Dentro dessa variabilidade temática, o Yoga, por sua vez configurado de diferentes modos, é um dos tópicos que recorre em vários Purāṇa-s. Dos princípios Filosóficos aos aspectos técnicos, o Yoga é abordado, com maior ou menor relevo em vários Purāṇa-s (2). O Brahma Purāṇa, por exemplo, define o Yoga como “a união da mente e dos sentidos com o Self”, descrevendo igualmente aspectos técnicos da prática. O Padma Purāṇa recomenda o Kriyāyogasāra, uma espécie de Yoga ritual, em detrimento da meditação (dhyāna), visão oposta à do Viṣṇu Purāṇa que defende o caminho da meditação, concretamente, adoptar como foco único de atenção e contemplação Viṣṇu, que, por si só, concede a eterna libertação.
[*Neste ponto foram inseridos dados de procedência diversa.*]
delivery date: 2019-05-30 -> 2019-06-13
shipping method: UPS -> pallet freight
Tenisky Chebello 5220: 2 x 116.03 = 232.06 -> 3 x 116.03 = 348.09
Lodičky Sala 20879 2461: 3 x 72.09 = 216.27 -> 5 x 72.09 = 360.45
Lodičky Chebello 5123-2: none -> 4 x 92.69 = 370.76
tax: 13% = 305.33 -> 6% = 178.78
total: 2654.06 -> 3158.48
O Mārkaṇḍeya Purāṇa aponta a importância do corpo na prática de Yoga, referindo-se à ausência de medo como medida de sucesso. O Kūrma Purāṇa emula a abordagem da Bhagavadgītā e o Vāyu Purāṇa propõe o Maheśvara Yoga (“Yoga do Grande [Mahā] Senhor [Īśvara]”), para se atingir a Libertação última (apavarga), veiculado por cinco elementos (dharma) ou auxiliares: controlo da respiração (prāṇāyāma), meditação (dhyāna), rectracção sensorial (pratyāhāra), concentração (dhāranā) e recolecção ou rememorização sistemática (smarama). Liṅga, Agni, Garuḍa e Bhāgavata Purāṇa-s introduzem conceitos de Yoga enquadrados num Caminho Óctuplo, paralelo ao apresentado por Patañjali no Yogasūtra-s, com diferenças ao nível da base metafísica e, em alguns, numa ênfase dada à prática devocional e ritual. O Śiva Purāṇa aborda o Yoga com detalhe, distinguido entre Mantra, Sparśa, Bhāva, Abhāva e Mahā Yoga. O vaiṣṇava Devī Bhāgavata Purāṇa (Śrīmad Bhāgavata Mahā Purāṇa) foca-se na laudação ao Sagrado Feminino, lembrando um tantra.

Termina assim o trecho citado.